二回目の視聴。良くできているなとは思うのだが、アイルランド系統の話がきちんと理解しきれていないのでそこでJordan作品ではいつも躓いてしまう。

The Crying Gameの時にも思ったのだが、何となく表面的には、クィアが前面に出てその背後にアイルランドの話があるようでもあるのだが、どうもその実、アイルランドの流れを受け入れやすくするためにクィアセクシュアリティを持ってきているというのか、そういう気がして仕方がない。

もちろん、アイルランド問題を際立たせるためにクィアセクシュアリティを利用するとすれば、コロニアリズムの問題を際立たせるべく女性のセクシュアリティを利用するのと同じで、それはそれで批判の対象にはなるだろうが、The Crying GameやBreakfast on Plutoにあるのは、それとも違う。

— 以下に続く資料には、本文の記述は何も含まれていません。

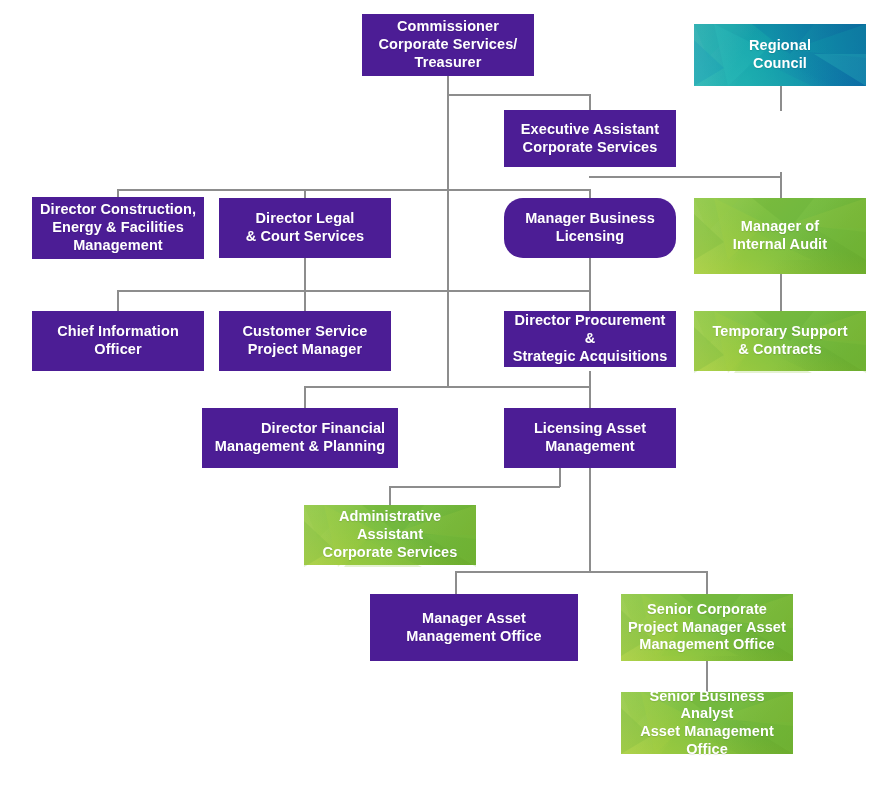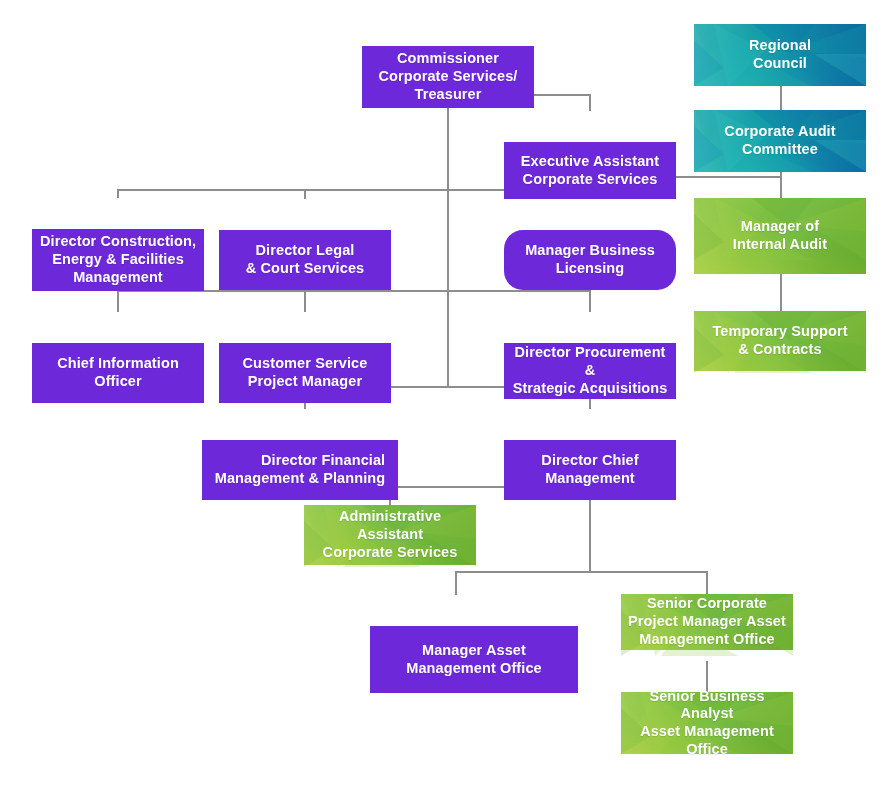--- a/index.html
+++ b/index.html
@@ -44,8 +44,7 @@
   .node .label { display: block; }
 
   .node.gray {
-    background: #6d28d9;
-    margin-top: 32px;
+    background: #4c1d95;
   }
   .node.green {
     background:

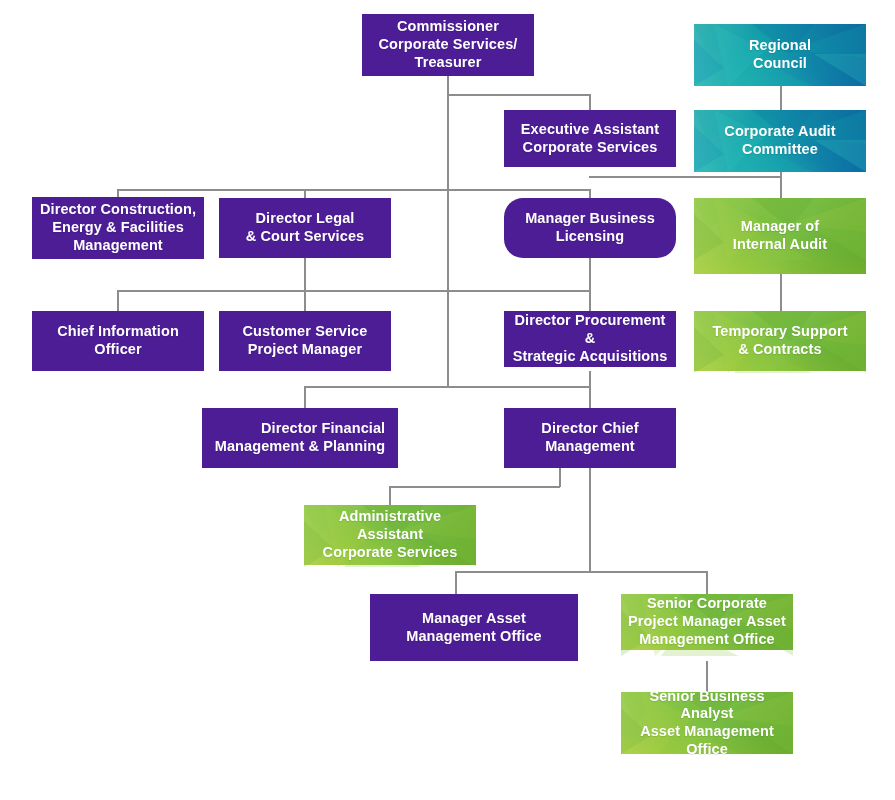--- a/index.html
+++ b/index.html
@@ -126,21 +126,6 @@
         <span class="label">Corporate Services</span>
       </div>
     </div>
-    <div class="node teal" style="left: 694px; top: 110px; width: 172px; height: 62px;">
-      <svg class="facets" viewBox="0 0 172 62" preserveAspectRatio="none" xmlns="http://www.w3.org/2000/svg">
-        <polygon points="0,0 46,0 14,34" fill="#17b0ad" opacity="0.55"></polygon>
-        <polygon points="0,16 30,44 0,62" fill="#0e8fb6" opacity="0.55"></polygon>
-        <polygon points="20,0 72,26 34,62" fill="#2ec6bd" opacity="0.55"></polygon>
-        <polygon points="58,0 120,0 96,30" fill="#0b6ea6" opacity="0.55"></polygon>
-        <polygon points="96,26 172,0 172,34" fill="#13a6ab" opacity="0.55"></polygon>
-        <polygon points="120,30 172,30 172,62" fill="#37d0c2" opacity="0.55"></polygon>
-        <polygon points="60,34 118,62 40,62" fill="#17b0ad" opacity="0.55"></polygon>
-      </svg>
-      <div style="position: relative; z-index: 2;">
-        <span class="label">Corporate Audit</span>
-        <span class="label">Committee</span>
-      </div>
-    </div>
     <div class="node gray" style="left: 32px; top: 197px; width: 172px; height: 62px;">
       <div style="position: relative; z-index: 2;">
         <span class="label">Director Construction,</span>

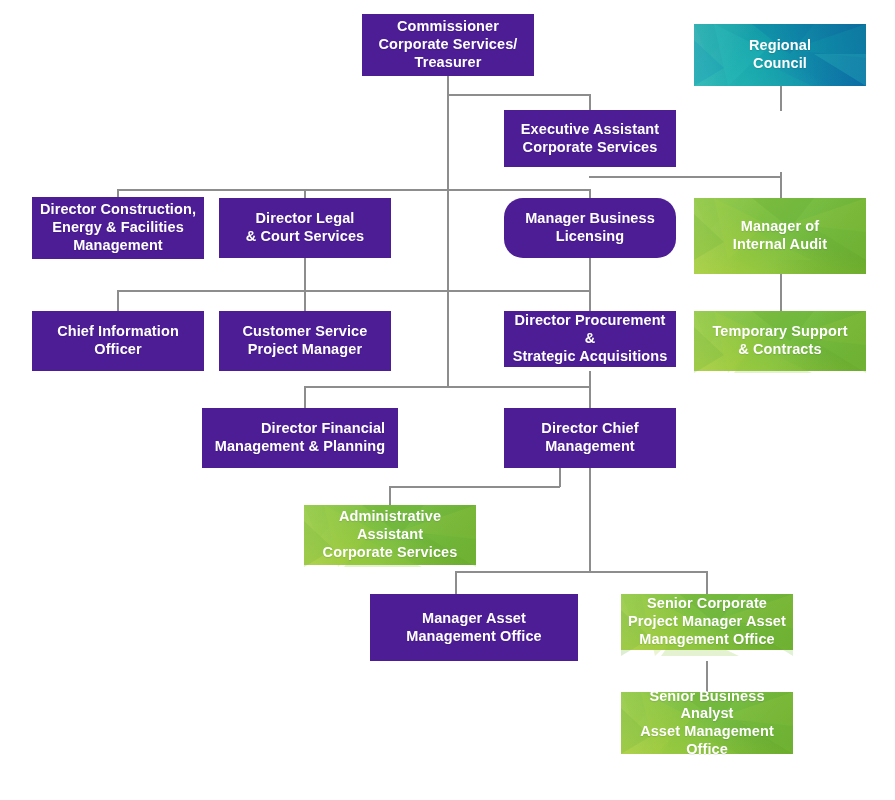--- a/index.html
+++ b/index.html
@@ -201,7 +201,7 @@
     </div>
     <div class="node gray" style="left: 504px; top: 408px; width: 172px; height: 60px;">
       <div style="position: relative; z-index: 2;">
-        <span class="label">Director Chief</span>
+        <span class="label">Licensing Asset</span>
         <span class="label">Management</span>
       </div>
     </div>

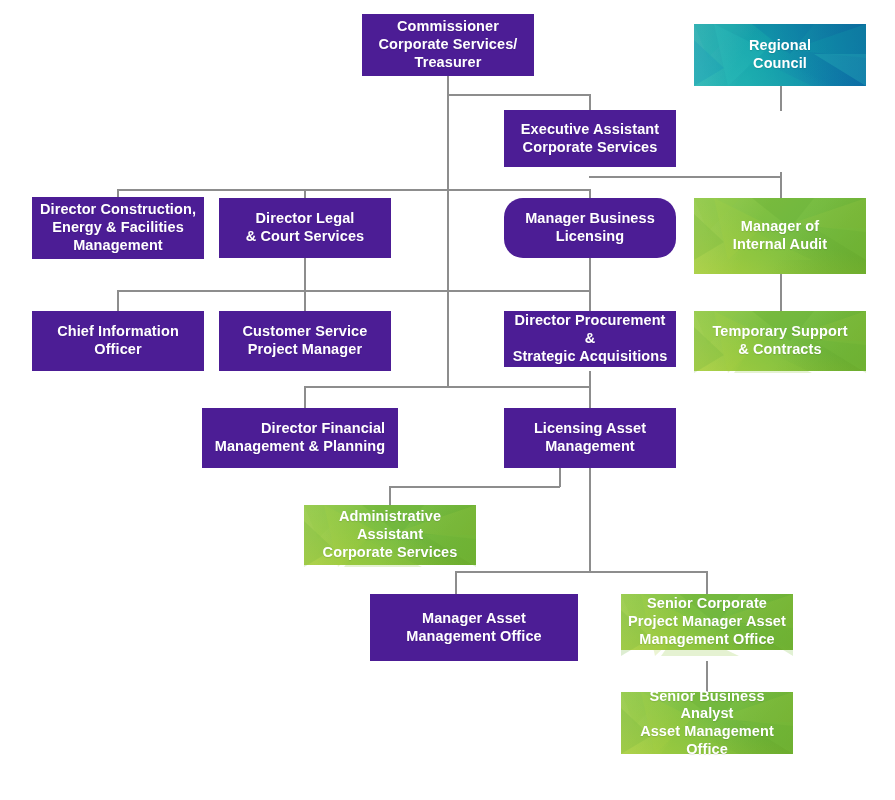--- a/index.html
+++ b/index.html
@@ -226,7 +226,7 @@
         <span class="label">Management Office</span>
       </div>
     </div>
-    <div class="node green" style="left: 621px; top: 594px; width: 172px; height: 56px;">
+    <div class="node green" style="left: 621px; top: 594px; width: 172px; height: 67px;">
       <svg class="facets" viewBox="0 0 172 62" preserveAspectRatio="none" xmlns="http://www.w3.org/2000/svg">
         <polygon points="0,0 46,0 14,34" fill="#8fc93f" opacity="0.55"></polygon>
         <polygon points="0,16 30,44 0,62" fill="#6db33a" opacity="0.55"></polygon>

どちらかと言うと、争いに巻き込まれつつクィアな「愛」(Breakfast on Plutoの場合はクィアな「生」か)を貫く人物を通して、Ireland/Englandの間に存在する暴力の問題をあまりにも簡単に乗り越えてしまっているのではないか、というのか。Breakfast on Plutoで言ったら、キトゥンのクィア性がIreland/Englansのどちらにおいてもseriousで暴力的な(マッチョな)政治的言説(と身体的暴力)への抵抗になっていることは確かなのだが、そこで軽々と双方への抵抗を成功させるキトゥンの描写においては、seriousで暴力的な政治的言説を呼び起こした権力構造はとりあえず棚上げされる、というのだろうか。

確かにクィアな生というのはIreland/Englandの境界線の内/外にきれいに収まるものではないだろうし、だから境界線を超えるものでもあるだろうし、一つの境界線の絶対性を揺るがす形象としては適当でもあるのだろうが、しかし。

このあたり、まだ全く言語化しきれないのだが。とにかくJordanのクィア映画はどことなく不穏当だ。The Crying Gameが怪しすぎたので先入観があるのかもしれないが。